• Task to carry out: Among the records that follow, how many lines contain the word "text"? Give the number and no other words.

[Code change snippets]
━━━━
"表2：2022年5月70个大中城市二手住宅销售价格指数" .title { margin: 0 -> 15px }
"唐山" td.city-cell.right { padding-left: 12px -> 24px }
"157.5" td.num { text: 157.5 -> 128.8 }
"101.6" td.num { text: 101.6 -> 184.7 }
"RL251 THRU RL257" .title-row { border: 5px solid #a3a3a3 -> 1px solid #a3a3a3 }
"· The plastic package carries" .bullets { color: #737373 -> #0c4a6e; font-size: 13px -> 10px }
━━━━
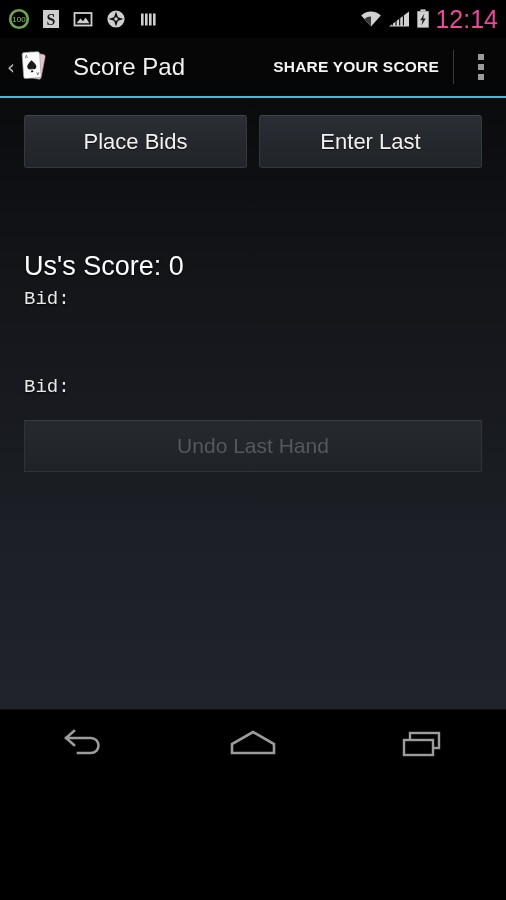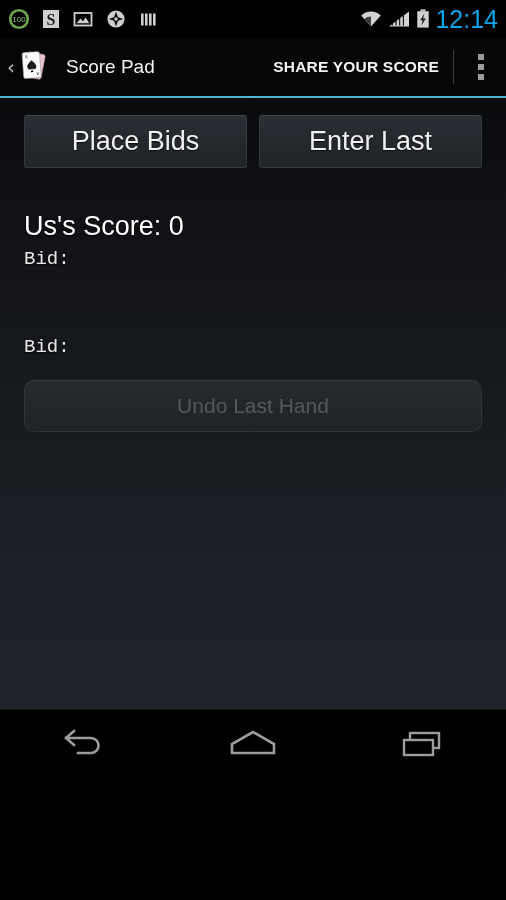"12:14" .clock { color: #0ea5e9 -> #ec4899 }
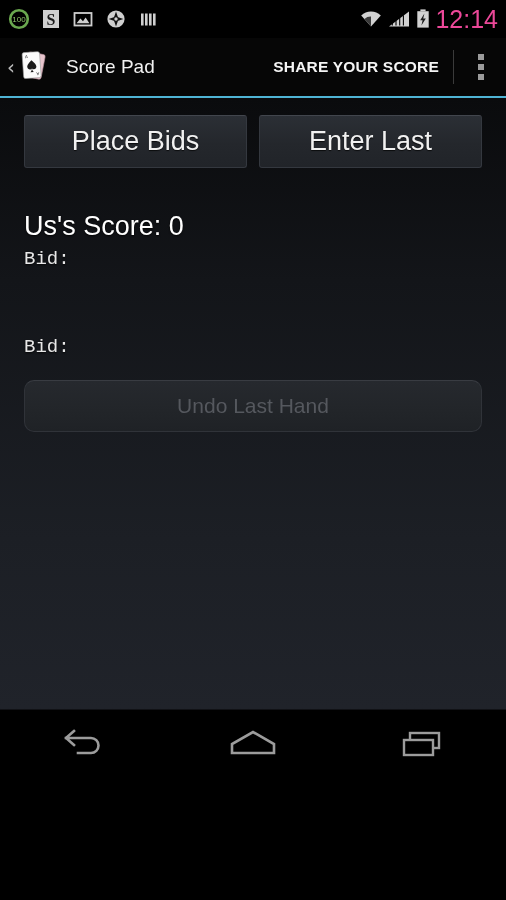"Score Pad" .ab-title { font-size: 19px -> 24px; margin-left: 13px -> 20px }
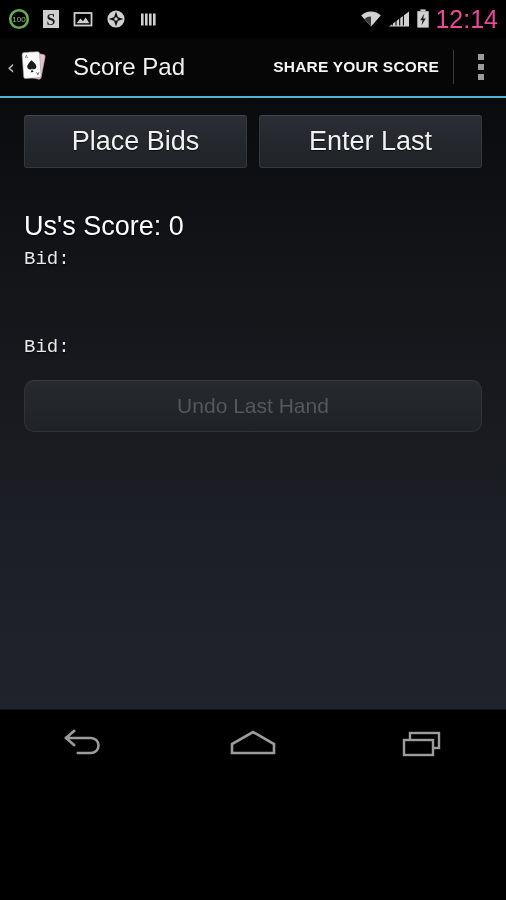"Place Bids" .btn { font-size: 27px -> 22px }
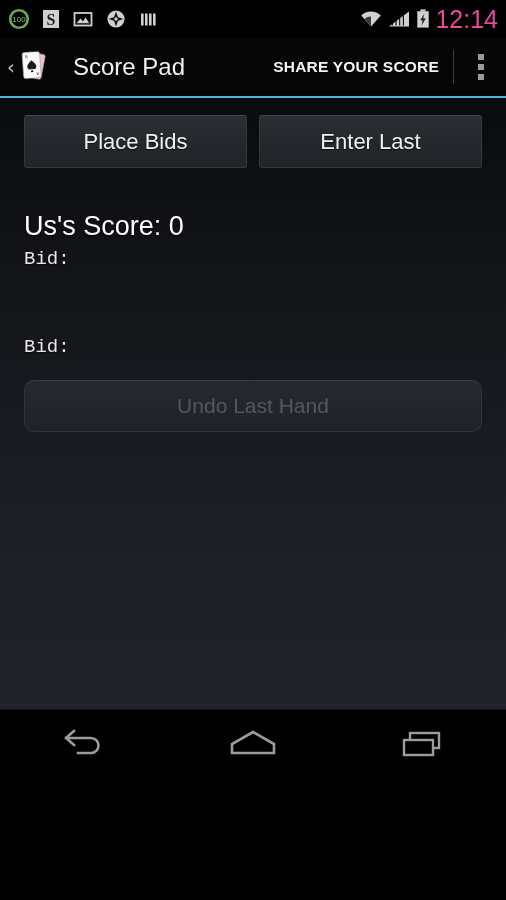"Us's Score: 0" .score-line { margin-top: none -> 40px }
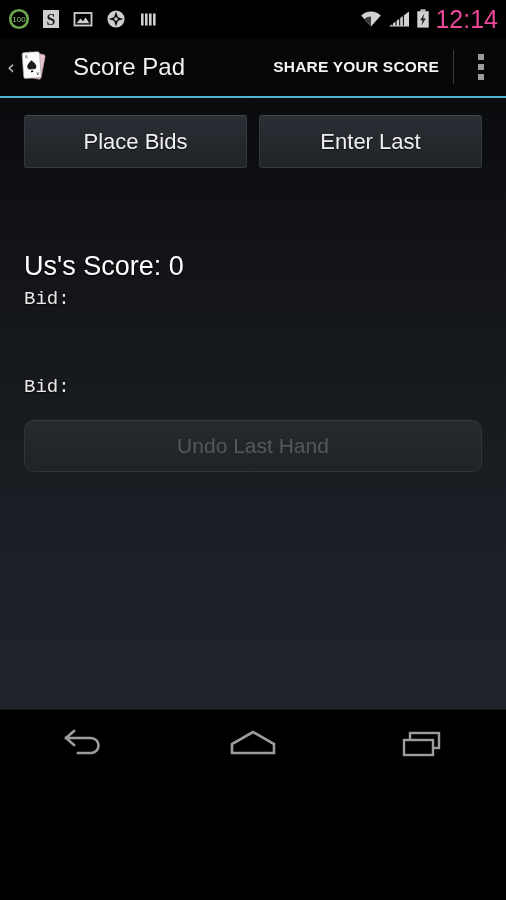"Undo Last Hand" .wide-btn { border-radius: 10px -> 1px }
━━━━
• Answer section: 2